Segment Open
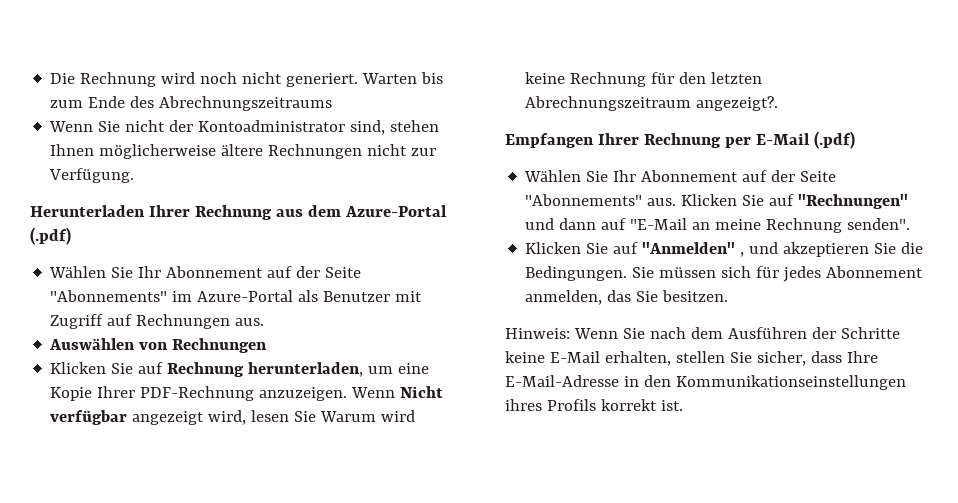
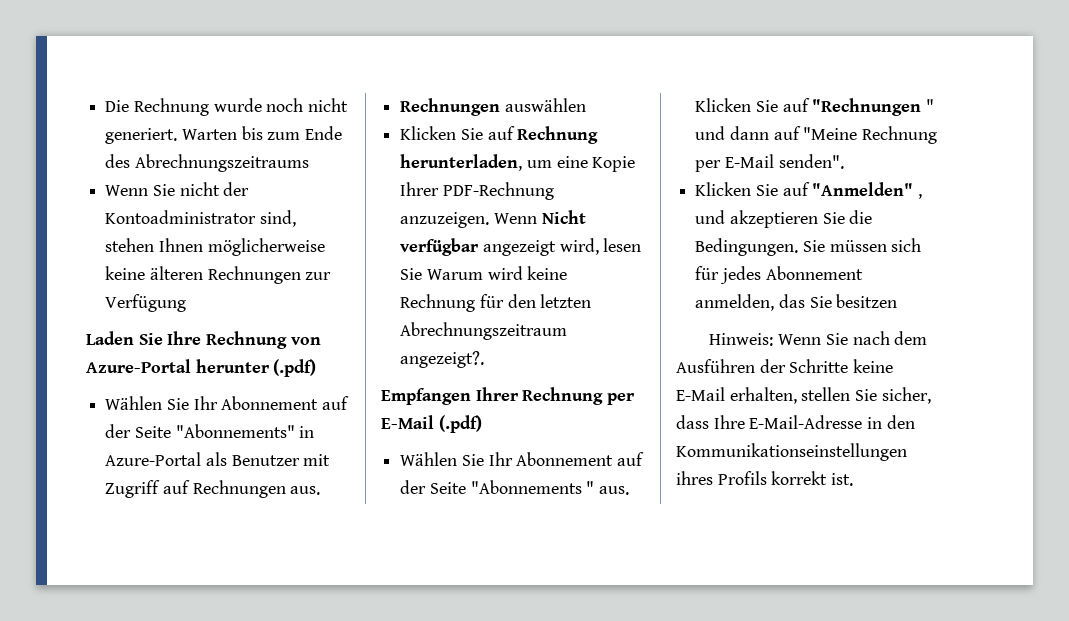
- Die Rechnung wird noch nicht generiert.
+ Die Rechnung wurde noch nicht generiert.
- Wenn Sie nicht der Kontoadministrator sind, stehen Ihnen möglicherweise ältere Rechnungen nicht zur Verfügung.
- Herunterladen Ihrer Rechnung aus dem Azure-Portal (.pdf)
- Wählen Sie Ihr Abonnement auf der Seite "Abonnements" im Azure-Portal als Benutzer mit Zugriff auf Rechnungen aus.
+ Wenn Sie nicht der Kontoadministrator sind, stehen Ihnen möglicherweise keine älteren Rechnungen zur Verfügung
+ Laden Sie Ihre Rechnung von Azure-Portal herunter (.pdf)
+ Wählen Sie Ihr Abonnement auf der Seite "Abonnements" in Azure-Portal als Benutzer mit Zugriff auf Rechnungen aus.
- Auswählen von Rechnungen
+ Rechnungen auswählen
- Wählen Sie Ihr Abonnement auf der Seite "Abonnements" aus.
+ Wählen Sie Ihr Abonnement auf der Seite "Abonnements " aus.
- Klicken Sie auf "Rechnungen" und dann auf "E-Mail an meine Rechnung senden".
+ Klicken Sie auf "Rechnungen " und dann auf "Meine Rechnung per E-Mail senden".
- Sie müssen sich für jedes Abonnement anmelden, das Sie besitzen.
+ Sie müssen sich für jedes Abonnement anmelden, das Sie besitzen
Segment Closed
# EXERCISE DIRECTIONS
State how many lines above contain the string "sich", with no other words.

# RESPONSE AREA
2